Es importante recordar que lo realmente perjudicial no son los sentimientos “negativos”, sino la supresión (represión) de los mismos por parte del cerebro cognitivo. Los sentimientos no hacen daño; hace daño lo que hacemos con ellos, particularmente la represión (negación), la reducción o la cavilación en torno a los mismos.
Ahora bien, el reconocimiento de los sentimientos no significa dejarse conducir por ellos; eso equivaldría a dejar las riendas de la propia vida en manos de un niño de tres años. Por eso, junto con la aceptación, la actitud sabia pasa por la no-reducción a los mismos.
La sabiduría del no-reducirse implica, por un lado, el reconocimiento de que siempre somos más que los sentimientos que se despierten, hasta el punto de que podemos reconocer que tenemos un determinado sentimiento, pero que somos más que él. Por otro lado, esa misma sabiduría nos lleva a conectar, consciente y voluntariamente, con lo mejor de nosotros mismos, con el “lugar” adecuado del que brote nuestra acción.
Por decirlo brevemente, acertamos en la relación con nuestro mundo emocional cuando reconocemos, aceptamos y nombramos todos nuestros sentimientos, pero los acogemos desde nuestra identidad profunda, sin negarlos ni reprimirlos y sin dejarnos conducir por ellos. Teniendo en cuenta el conjunto de nuestra persona, decidimos en fidelidad a quienes somos en profundidad.
Más en concreto, por lo que refiere a los sentimientos “positivos”[1], se trata de sentirlos y entrar conscientemente en contacto con ellos: son el “reflejo” de nuestra realidad profunda.
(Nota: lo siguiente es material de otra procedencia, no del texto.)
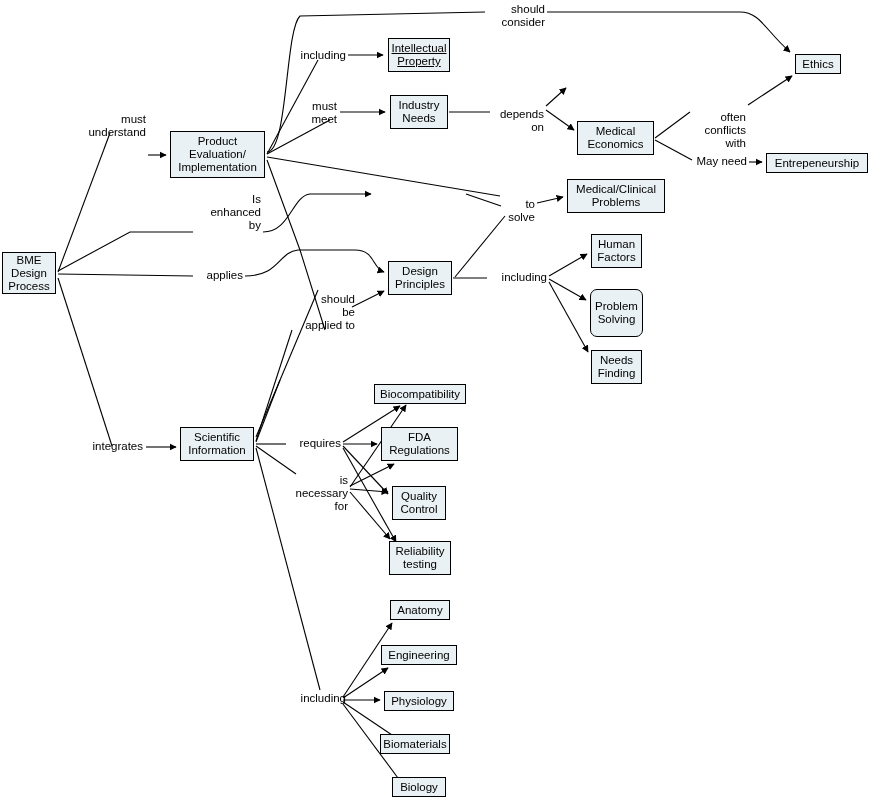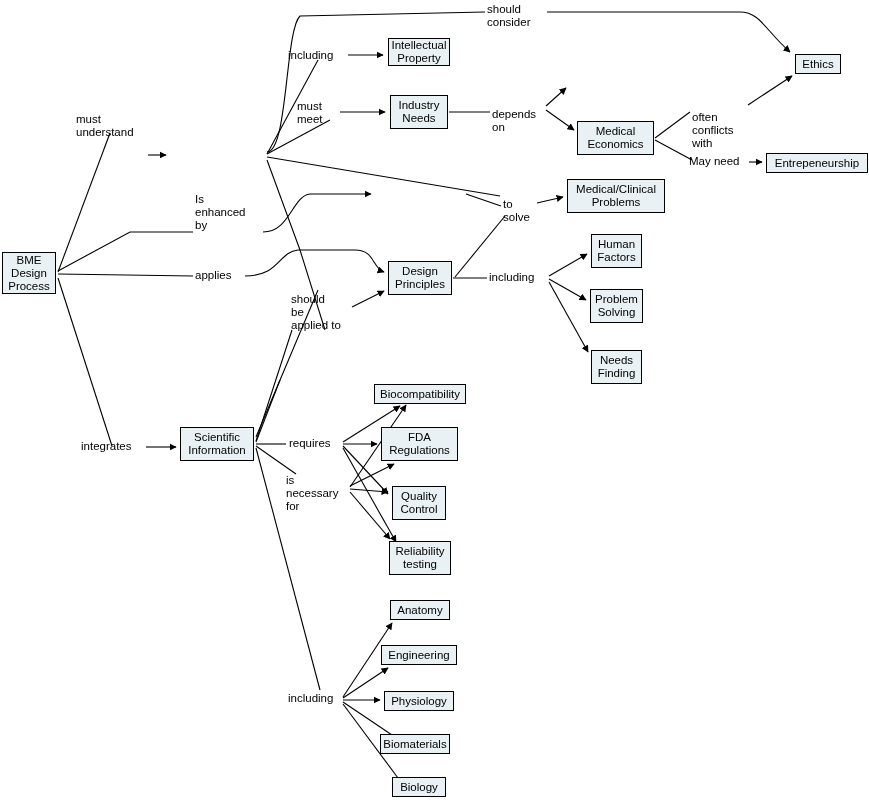--- a/index.html
+++ b/index.html
@@ -9,7 +9,7 @@
   .node{position:absolute;box-sizing:border-box;border:1px solid #000000;background:#eaf1f4;
         display:flex;align-items:center;justify-content:center;text-align:center;
         font-size:11.5px;line-height:13px;color:#000000;white-space:pre-line;padding:1px 3px;}
-  .lbl{position:absolute;font-size:11.5px;line-height:13px;color:#000;text-align:left;
+  .lbl{position:absolute;font-size:11.5px;line-height:13px;color:#000;text-align:right;
        white-space:pre-line;background:transparent;}
 </style>
 </head>

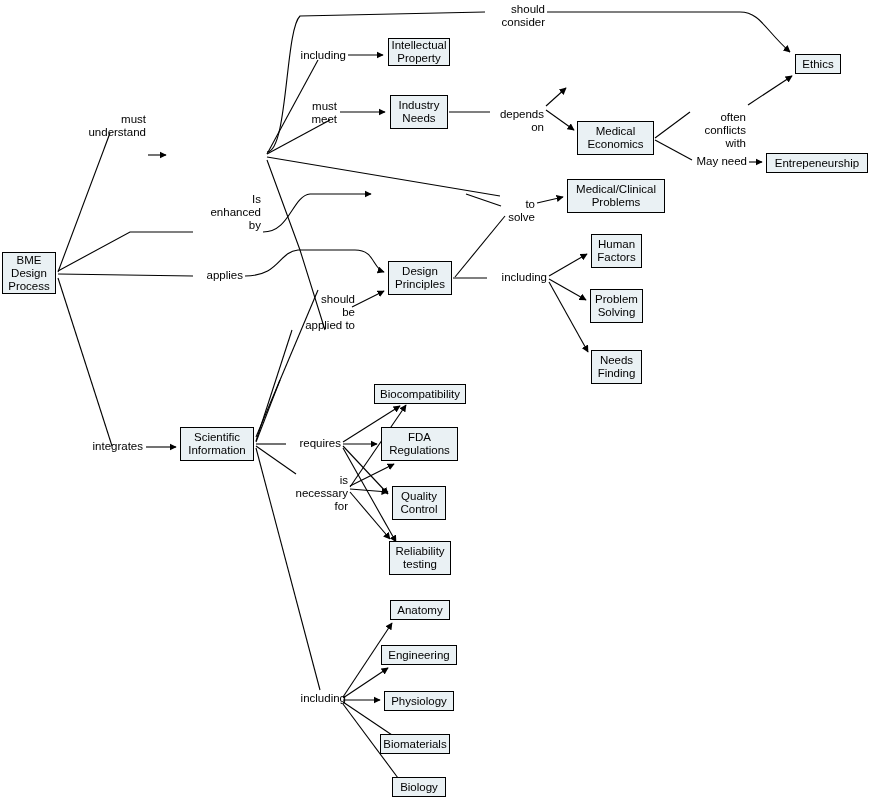--- a/index.html
+++ b/index.html
@@ -102,7 +102,7 @@
   <div class="node" style="left:2px;top:252px;width:54px;height:42px;">BME
 Design
 Process</div>
-  <div class="node" style="left:388px;top:38px;width:62px;height:28px;">Intellectual
+  <div class="node" style="left:388px;top:38px;width:62px;height:34px;text-decoration:underline;">Intellectual
 Property</div>
   <div class="node" style="left:390px;top:95px;width:58px;height:34px;">Industry
 Needs</div>

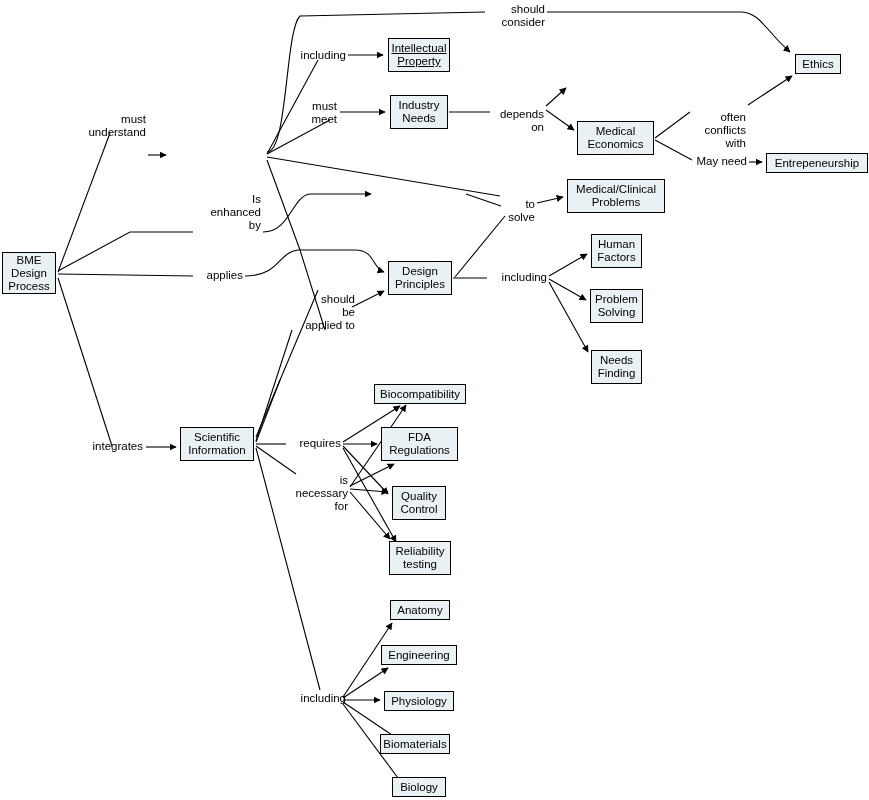--- a/index.html
+++ b/index.html
@@ -102,6 +102,9 @@
   <div class="node" style="left:2px;top:252px;width:54px;height:42px;">BME
 Design
 Process</div>
+  <div class="node" style="left:170px;top:131px;width:95px;height:47px;">Product
+Evaluation/
+Implementation</div>
   <div class="node" style="left:388px;top:38px;width:62px;height:34px;text-decoration:underline;">Intellectual
 Property</div>
   <div class="node" style="left:390px;top:95px;width:58px;height:34px;">Industry

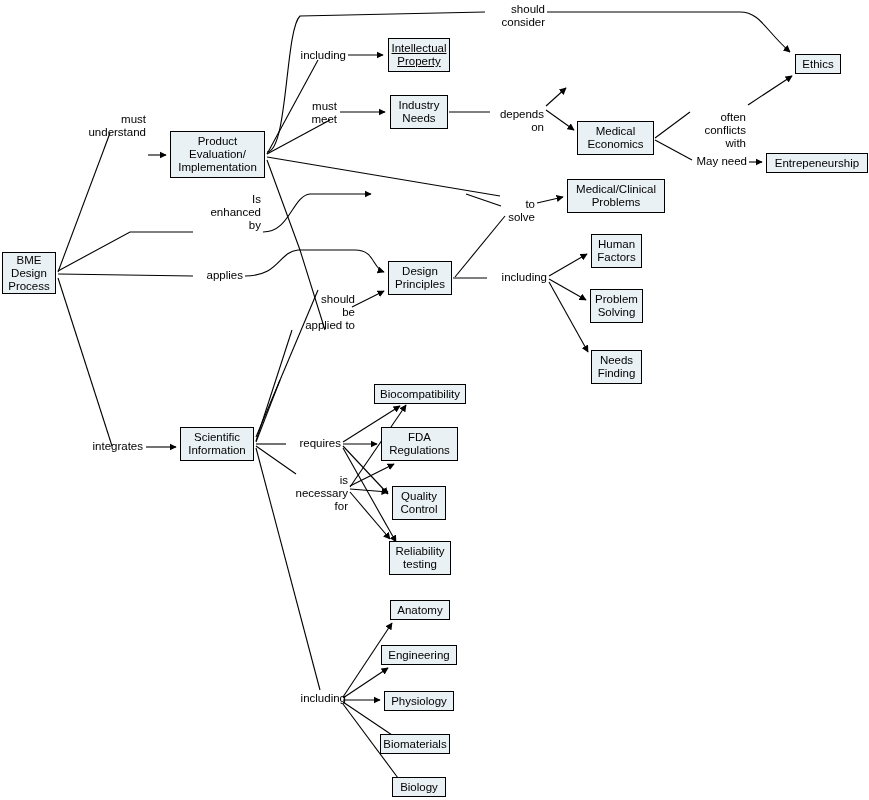--- a/index.html
+++ b/index.html
@@ -119,7 +119,7 @@
 Principles</div>
   <div class="node" style="left:591px;top:234px;width:51px;height:34px;">Human
 Factors</div>
-  <div class="node" style="left:590px;top:289px;width:53px;height:34px;">Problem
+  <div class="node" style="left:590px;top:289px;width:53px;height:48px;border-radius:7px;">Problem
 Solving</div>
   <div class="node" style="left:591px;top:350px;width:51px;height:34px;">Needs
 Finding</div>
Sentimientos de paz, alegría, amor, cercanía, solidaridad, unidad, creatividad…, manifiestan y expresan lo que somos: sentirlos e impregnarnos de ellos fortalecen nuestra verdadera identidad.
Los sentimientos “dolorosos” requieren un tratamiento diferente, en el que habrá que tener en cuenta estos pasos: identificarlos, nombrarlos, verbalizarlos, aceptarlos, no reducirse a ellos, comprender (descifrar) de dónde vienen y vivirlos desde la identidad profunda. Es precisamente esta identidad profunda la que, constituyendo nuestra “plataforma” de solidez, permite no reducirnos, porque nos hace experimentar que somos “más” que ellos.
En realidad, se trata de desarrollar actitudes constructivas frente a todo aquello que puede hacernos sufrir. Entre ellas, indicaría las siguientes: 1) acogerse a sí mismo, frente al rechazo de sí y la autoculpabilización; 2) aceptar lo que nos hace sufrir sin reducirnos, frente a la negación del problema y al hundimiento; 3) dialogar con el niño o la niña interior, frente a la lejanía de sí; 4) desdramatizar, frente a la tendencia a la dramatización; 5) traducir el malestar en dolor, frente a la huida y el funcionamiento imaginario; 6) des-identificarse por medio de la observación, frente a la autoafirmación del yo[2].
————————————————————————————-
[1] Me parece importante subrayar que no existen sentimientos “positivos” o “negativos”. No solo porque moralmente sean todos “neutros”, sino porque todos ellos conforman el conjunto de nuestra experiencia humana: cada uno es portador de un mensaje y tiene una función que “cumplir” en el camino de nuestro crecimiento. Por ello, me parece más ajustado hablar de sentimientos “agradables” y “dolorosos”. Lo cual no niega que sentimientos de alegría, amor, asombro, felicidad aumentan el grado de integración de la persona, mientras que emociones como la ira, la tristeza, el miedo, el asco o la vergüenza puedan verse como factores que disminuyen aquella misma integración (D.J. SIEGEL, Viaje al centro de la mente, Paidós, Barcelona 2017, p.132).
[2] He desarrollado estas actitudes en Vivir lo que somos. Cuatro actitudes y un camino, Desclée De Brouwer, Bilbao 42009, pp. 79-122: “Cómo vivir constructivamente lo que nos hace sufrir”.